It doesn’t seem like we’re already a quarter of the way through the baseball season, but here we are. The player rankings are headlined by familiar names like Jose Bautista, Ryan Braun, Dan Haren, Jeff Weaver, Roy Halladay, etc. Even names like Lance Berkman, Curtis Granderson, and Matt Kemp have had success recently enough that seeing their names among the best players in fantasy to this point doesn’t seem like that much of a shock.
However, there are a few players who appear in the upper echelon of nearly every player ranking that are proving to be serious bargains at the quarter way mark. I guess depending on where you drafted Jose Bautista he could be considered a bargain as well, but he’s on another planet right now. I’m talking about players who were drafted in AL or NL only leagues but rarely made a roster in standard mixed leagues.
Nearly a month ago our own Chris Cwik penned a waiver wire post that included Matthew Ryan Joyce. At the time of publication Joyce was just starting to heat up – owned in only 7.2% of leagues – and it was unclear just how long he could sustain his recent success. Cwik writes:
“Over his last six games, Joyce has drilled eleven hits. While we shouldn’t make much of such a small sample, Joyce seems to be heating up.”
Well, that sample is larger now. Over the past 28 days Joyce is hitting .414/.469/.757 with six home runs and 15 RBI and is a must start in any format at the moment. Those numbers are also mostly without Evan Longoria hitting in front of him in the lineup. I’m not a huge believer in lineup protection making a big difference, but there will be difference in your production when you’re hitting behind Longoria instead of Jose Lopez.

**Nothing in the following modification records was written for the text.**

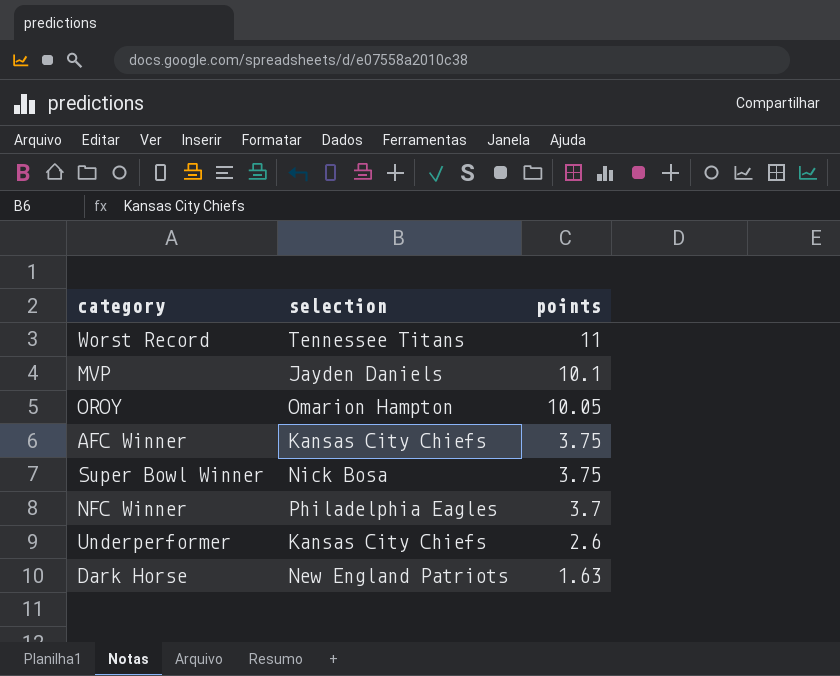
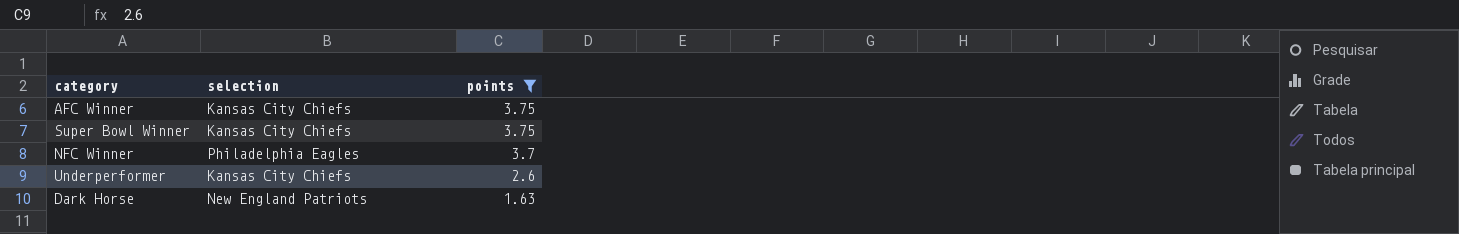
filter: none -> points <= 3.75
Super Bowl Winner | selection: Nick Bosa -> Kansas City Chiefs

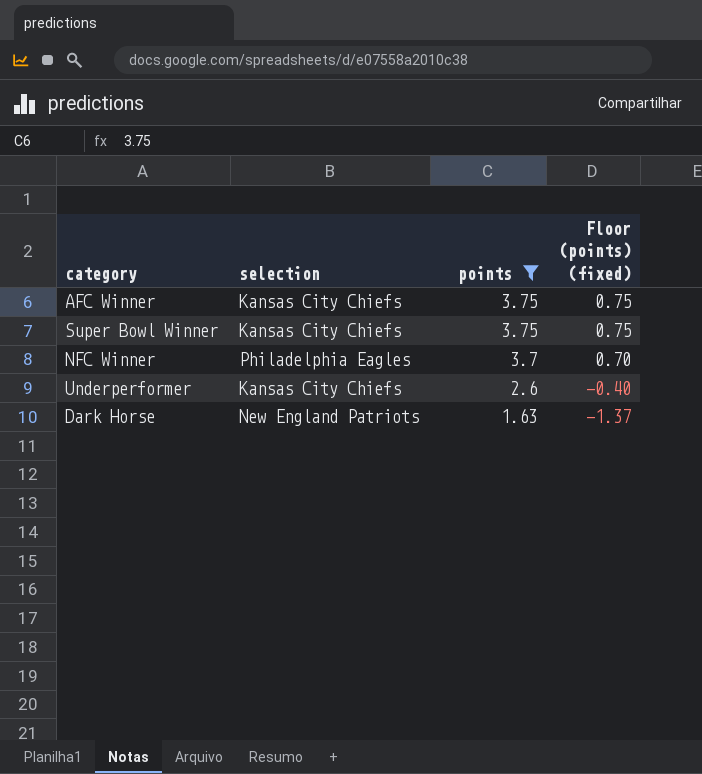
column Floor (points) (fixed) | formula: none -> [points] - 3

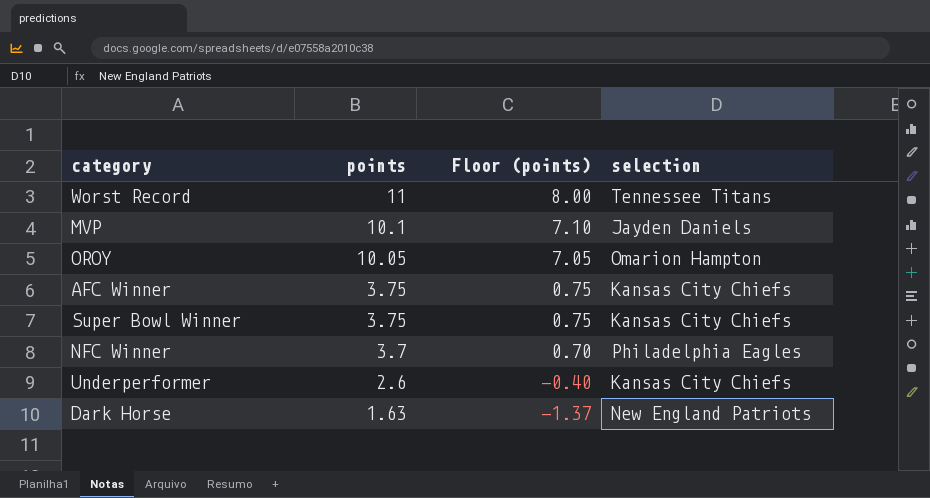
filter: points <= 3.75 -> none
column name: Floor (points) (fixed) -> Floor (points)
column selection | position: 2 -> 4

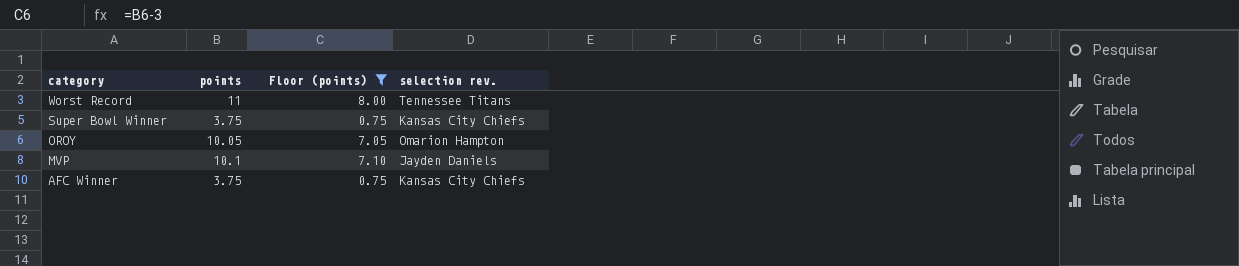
filter: none -> Floor (points) >= 0.75
row order: points descending -> category descending
column name: selection -> selection rev.

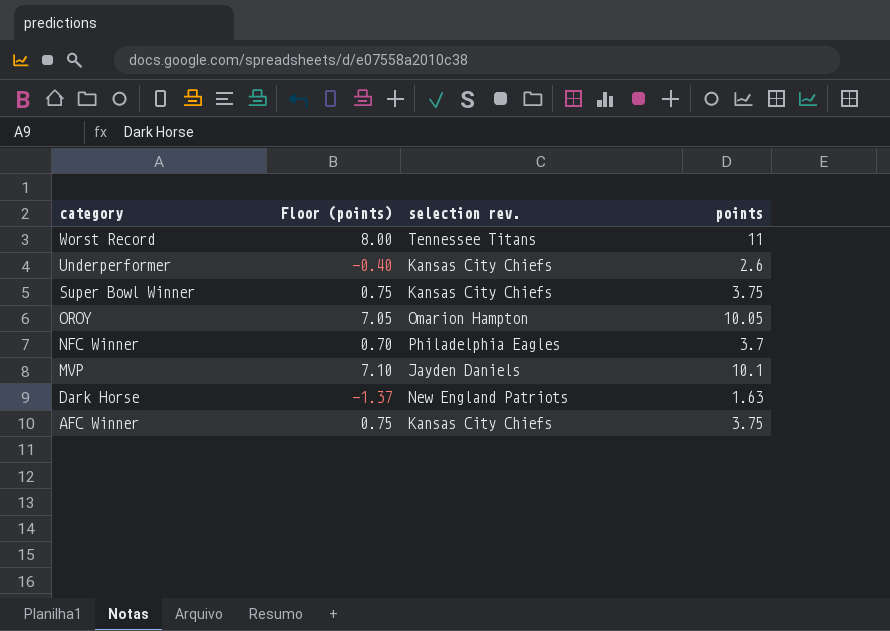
filter: Floor (points) >= 0.75 -> none
column points | position: 2 -> 4

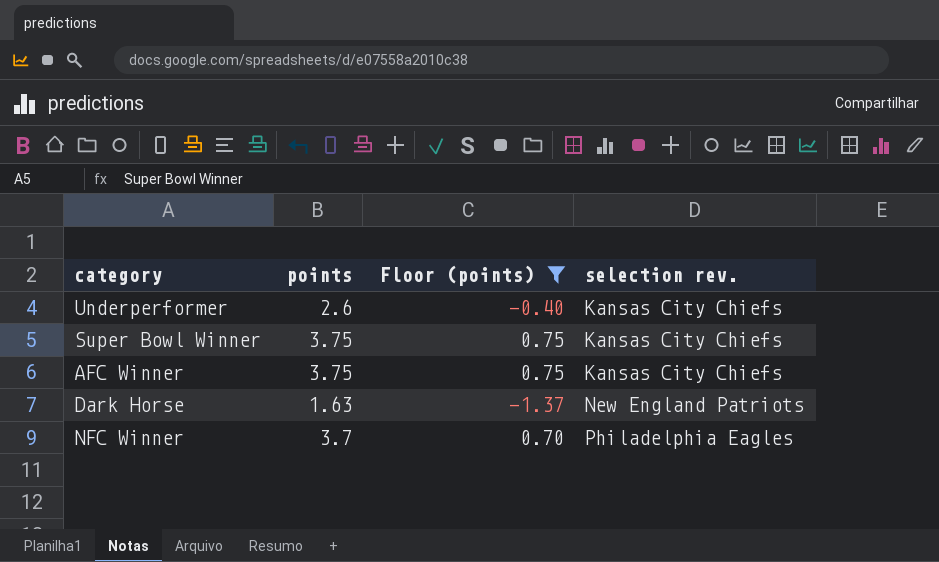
filter: none -> Floor (points) <= 0.75
row order: category descending -> selection rev. ascending
column points | position: 4 -> 2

Is he going to continue hitting .368? His .416 BABiP would suggest otherwise. While that BABiP is high, it’s mostly due to his extremely high line drive percentage. Currently it sits at 29.5%, or nearly 10% higher than his career norms. In our spiffy Saber Library we explain that LD% tends to stabilize at 150 PA. Joyce is currently sitting at 132 PA, so it’s not out of the realm of possibility that he could sustain a LD% close to his current total, thus helping to prop up his BABIP. Joyce’s rest of season ZiPS projections call for him to hit .258/.349/.453 with 13 more home runs from here on out. I wouldn’t put a lot of stock in those projections however, as they take into account his 2009 and 2010 seasons when Joyce didn’t have the playing time, and wasn’t the hitter he is today.
The Rays are still going to sit him against most left handed pitchers, unless they have a reverse platoon split. It’s not a large sample, under 80 PA, but Joyce has a sub .600 OPS against southpaws. Even if he only plays against right handed pitchers – there are enough of them in the league – he should continue being one of the best bargains in fantasy baseball.